/---
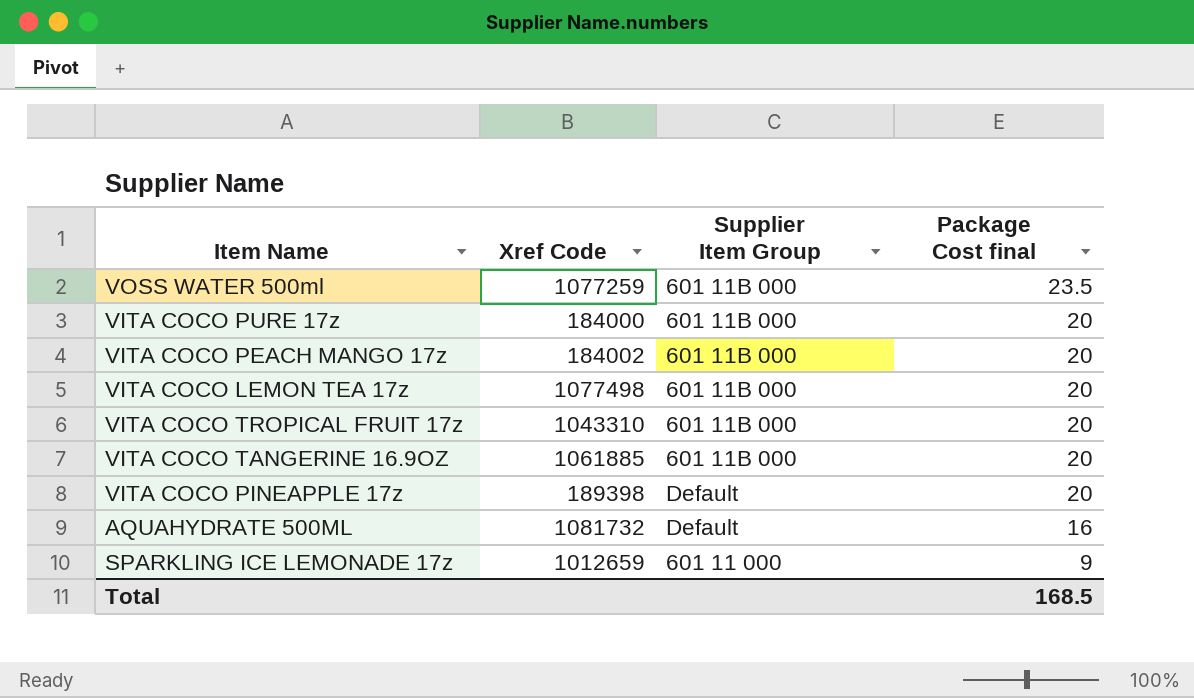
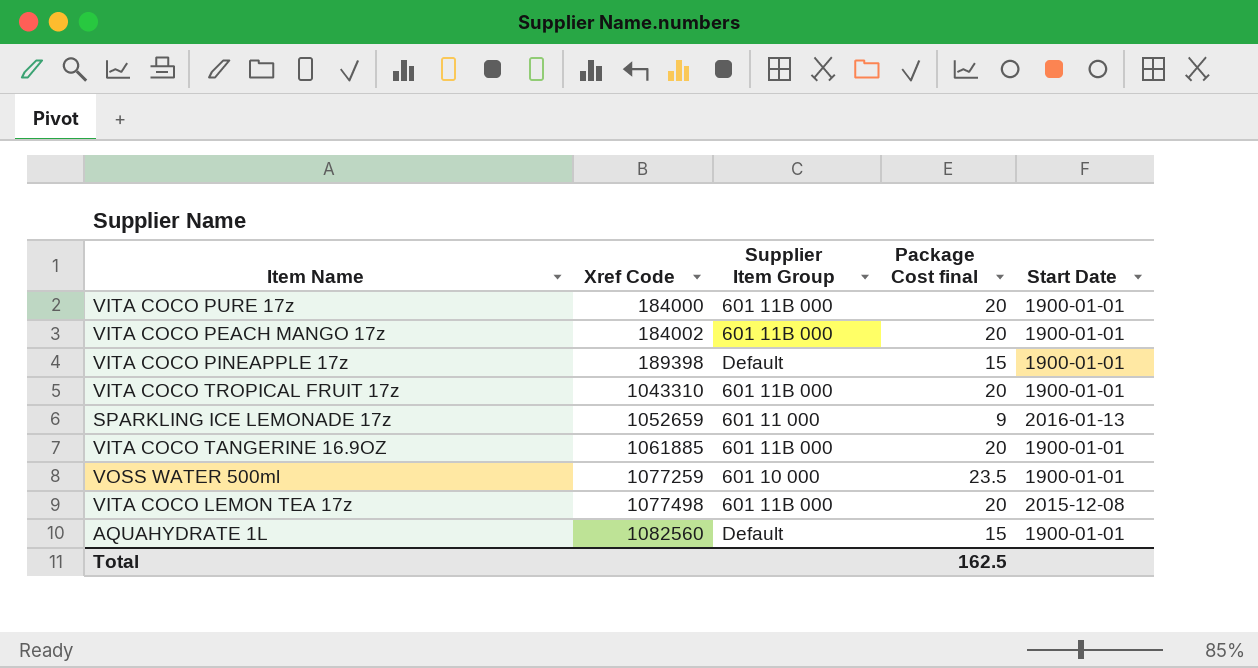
row order: Package Cost final descending -> Xref Code ascending
column Start Date | position: none -> 5
row AQUAHYDRATE 500ML: 1081732 | Default | 16 -> none
VITA COCO PINEAPPLE 17z | Package Cost final: 20 -> 15
SPARKLING ICE LEMONADE 17z | Xref Code: 1012659 -> 1052659
VOSS WATER 500ml | Supplier Item Group: 601 11B 000 -> 601 10 000
row AQUAHYDRATE 1L: none -> 1082560 | Default | 15 | 1900-01-01
Total | Package Cost final: 168.5 -> 162.5

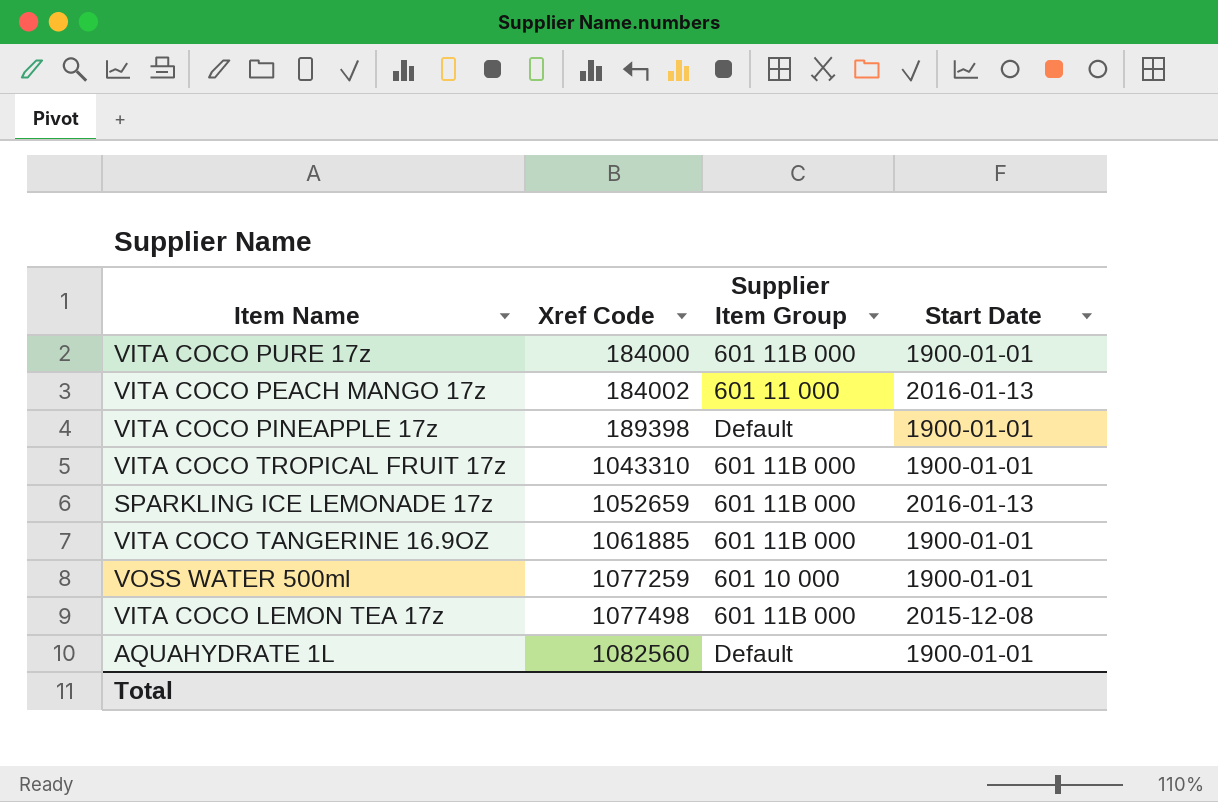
column Package Cost final | position: 4 -> none
VITA COCO PEACH MANGO 17z | Supplier Item Group: 601 11B 000 -> 601 11 000
VITA COCO PEACH MANGO 17z | Start Date: 1900-01-01 -> 2016-01-13
SPARKLING ICE LEMONADE 17z | Supplier Item Group: 601 11 000 -> 601 11B 000

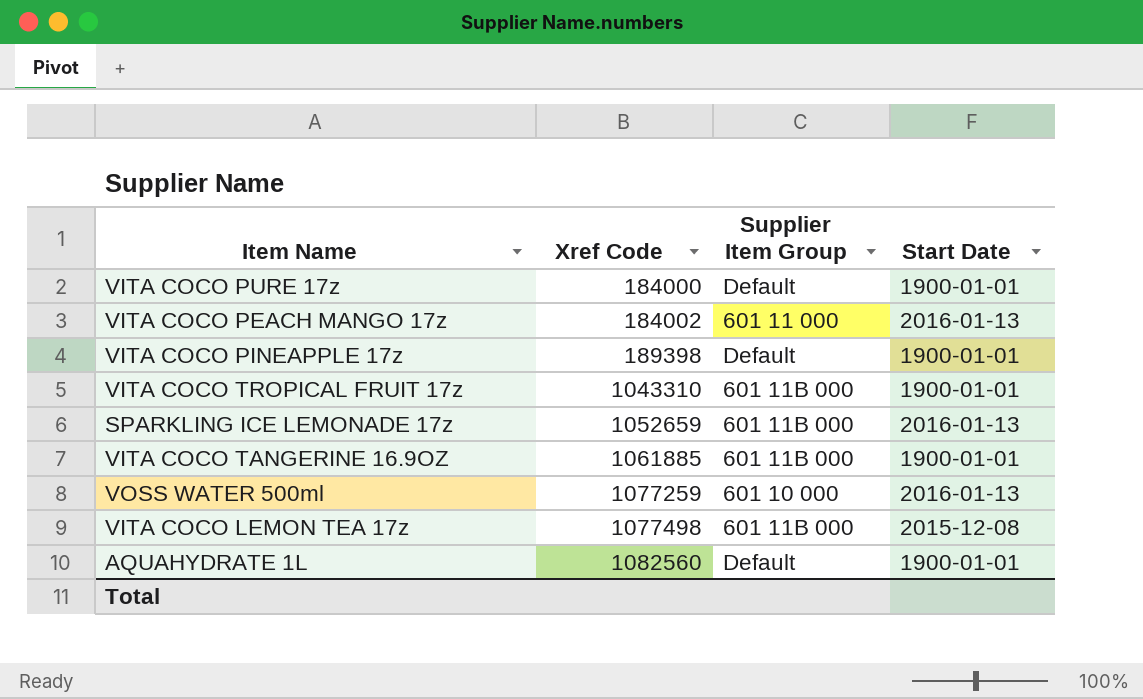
VITA COCO PURE 17z | Supplier Item Group: 601 11B 000 -> Default
VOSS WATER 500ml | Start Date: 1900-01-01 -> 2016-01-13

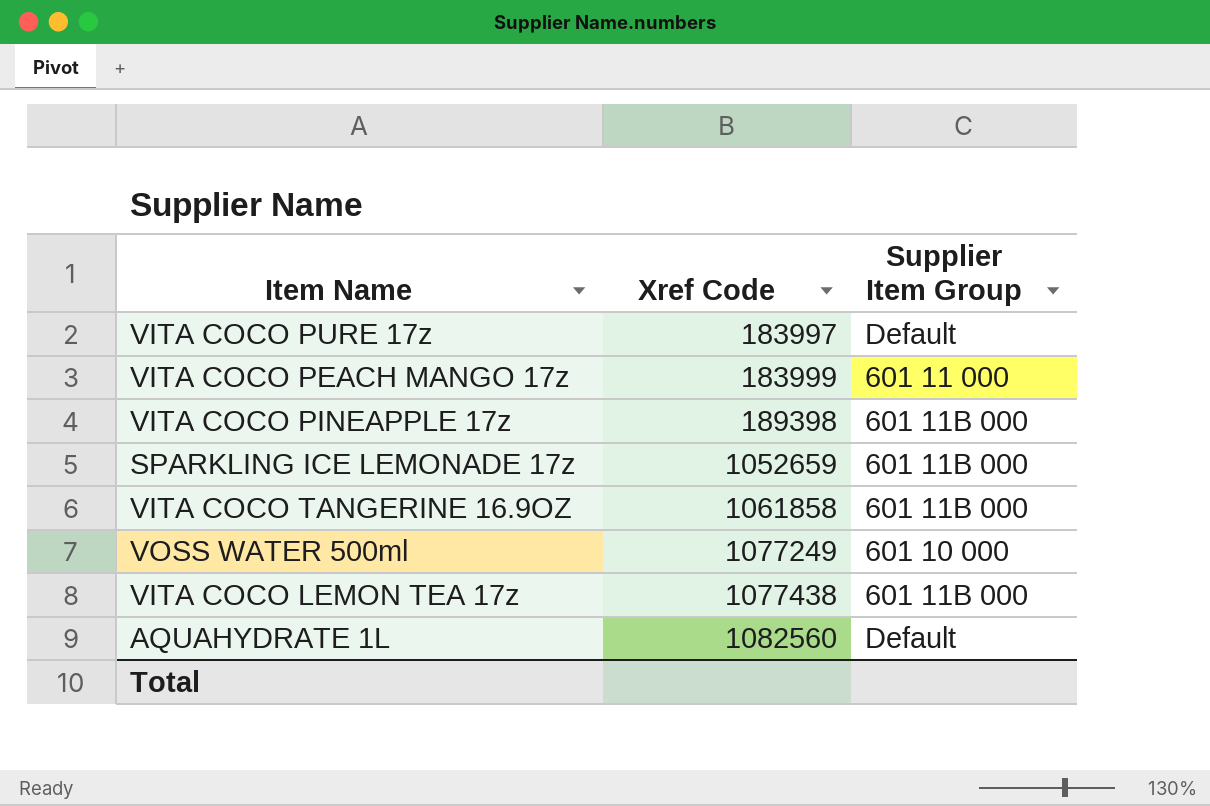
column Start Date | position: 4 -> none
row VITA COCO TROPICAL FRUIT 17z: 1043310 | 601 11B 000 | 1900-01-01 -> none
VITA COCO PURE 17z | Xref Code: 184000 -> 183997
VITA COCO PEACH MANGO 17z | Xref Code: 184002 -> 183999
VITA COCO PINEAPPLE 17z | Supplier Item Group: Default -> 601 11B 000
VITA COCO TANGERINE 16.9OZ | Xref Code: 1061885 -> 1061858
VOSS WATER 500ml | Xref Code: 1077259 -> 1077249
VITA COCO LEMON TEA 17z | Xref Code: 1077498 -> 1077438

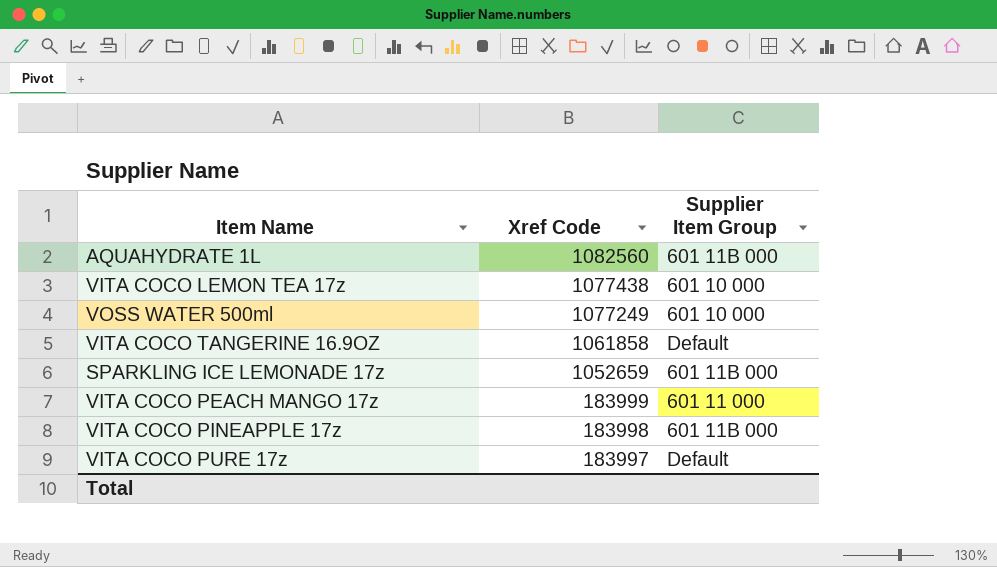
row order: Xref Code ascending -> Xref Code descending
AQUAHYDRATE 1L | Supplier Item Group: Default -> 601 11B 000
VITA COCO LEMON TEA 17z | Supplier Item Group: 601 11B 000 -> 601 10 000
VITA COCO TANGERINE 16.9OZ | Supplier Item Group: 601 11B 000 -> Default
VITA COCO PINEAPPLE 17z | Xref Code: 189398 -> 183998

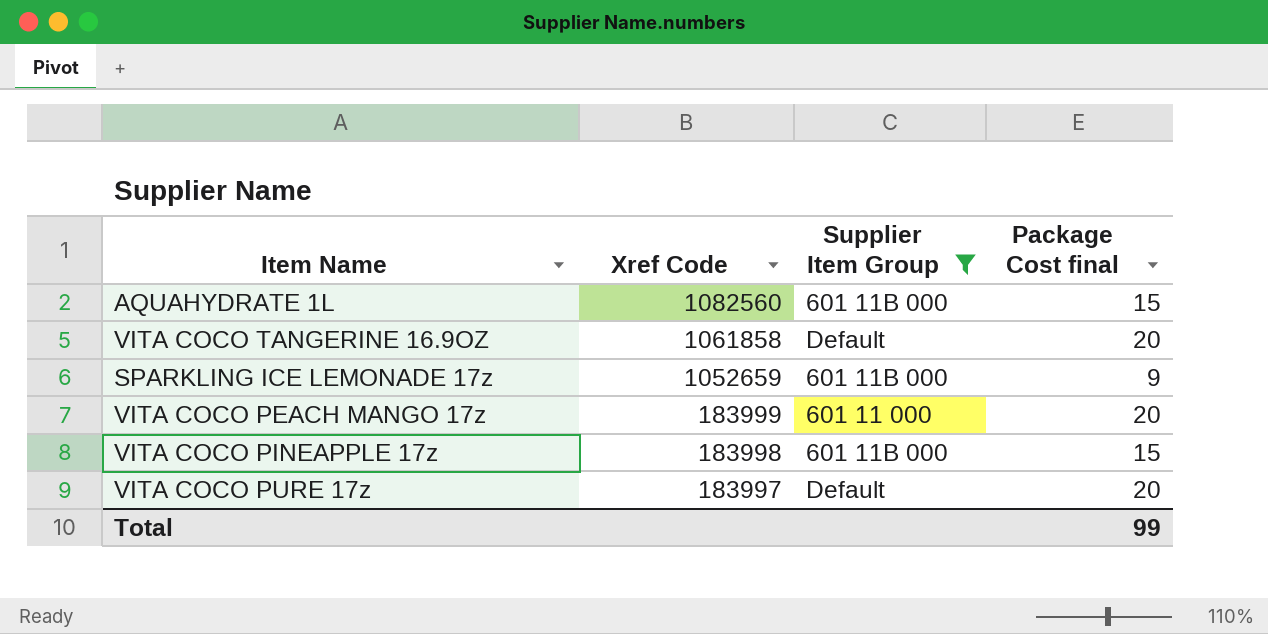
filter: none -> Supplier Item Group != 601 10 000
column Package Cost final | position: none -> 4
\---
PROBLEM TO SOLVE:
Reproduce, word for word, everything in the listing above from the line containing "VITA COCO PURE 17z | Xref" down to the line containing "VITA COCO TANGERINE 16.9OZ | Supplier", both of them included. No pictures.

ANSWER TO THE PROBLEM:
VITA COCO PURE 17z | Xref Code: 184000 -> 183997
VITA COCO PEACH MANGO 17z | Xref Code: 184002 -> 183999
VITA COCO PINEAPPLE 17z | Supplier Item Group: Default -> 601 11B 000
VITA COCO TANGERINE 16.9OZ | Xref Code: 1061885 -> 1061858
VOSS WATER 500ml | Xref Code: 1077259 -> 1077249
VITA COCO LEMON TEA 17z | Xref Code: 1077498 -> 1077438

row order: Xref Code ascending -> Xref Code descending
AQUAHYDRATE 1L | Supplier Item Group: Default -> 601 11B 000
VITA COCO LEMON TEA 17z | Supplier Item Group: 601 11B 000 -> 601 10 000
VITA COCO TANGERINE 16.9OZ | Supplier Item Group: 601 11B 000 -> Default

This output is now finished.